WHAT IS EXPECTED: Whenever a line in the entries below contains the string "Design", copy that line.

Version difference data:
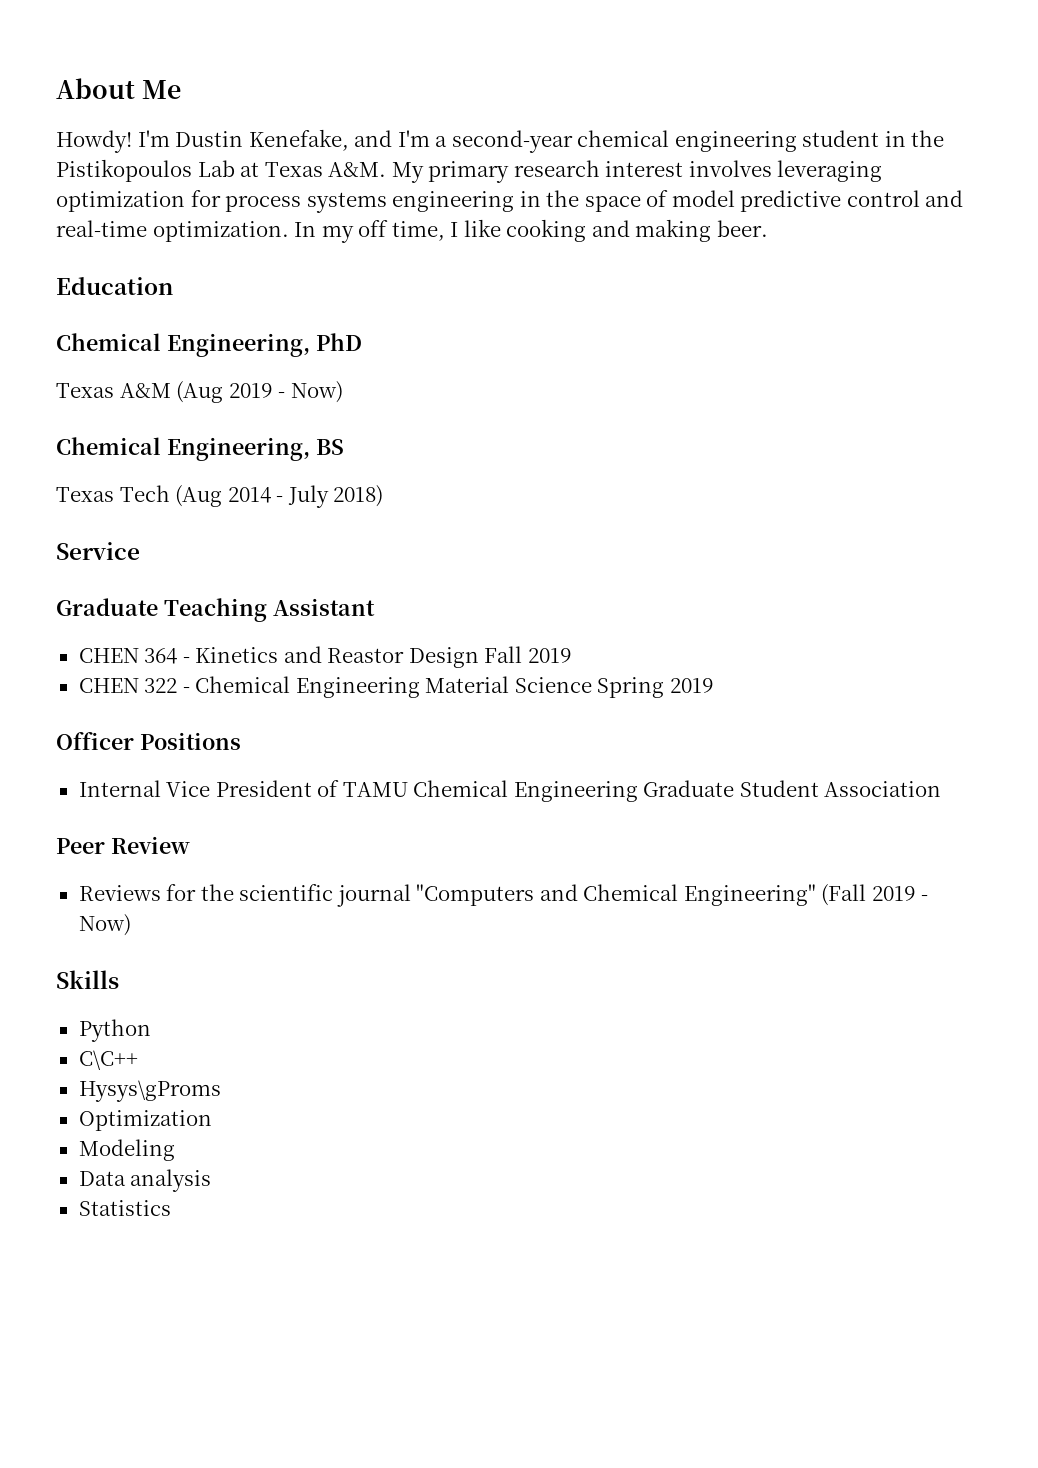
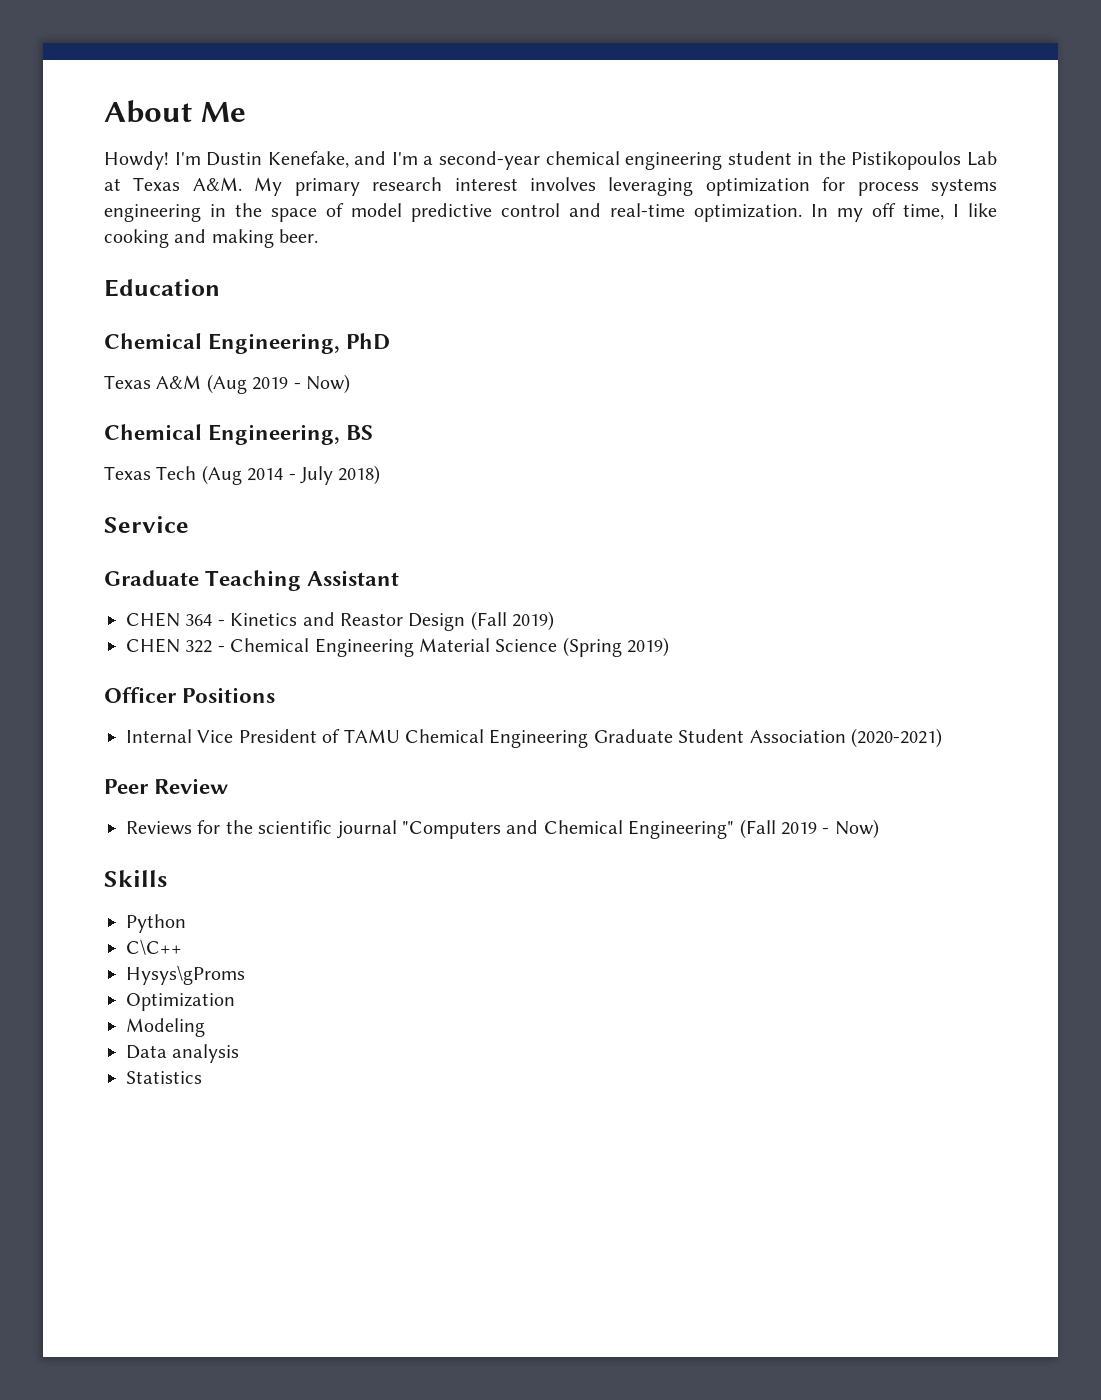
- CHEN 364 - Kinetics and Reastor Design Fall 2019
+ CHEN 364 - Kinetics and Reastor Design (Fall 2019)
- CHEN 322 - Chemical Engineering Material Science Spring 2019
+ CHEN 322 - Chemical Engineering Material Science (Spring 2019)
- Internal Vice President of TAMU Chemical Engineering Graduate Student Association
+ Internal Vice President of TAMU Chemical Engineering Graduate Student Association (2020-2021)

SOLUTION FOR THIS EXERCISE:
- CHEN 364 - Kinetics and Reastor Design Fall 2019
+ CHEN 364 - Kinetics and Reastor Design (Fall 2019)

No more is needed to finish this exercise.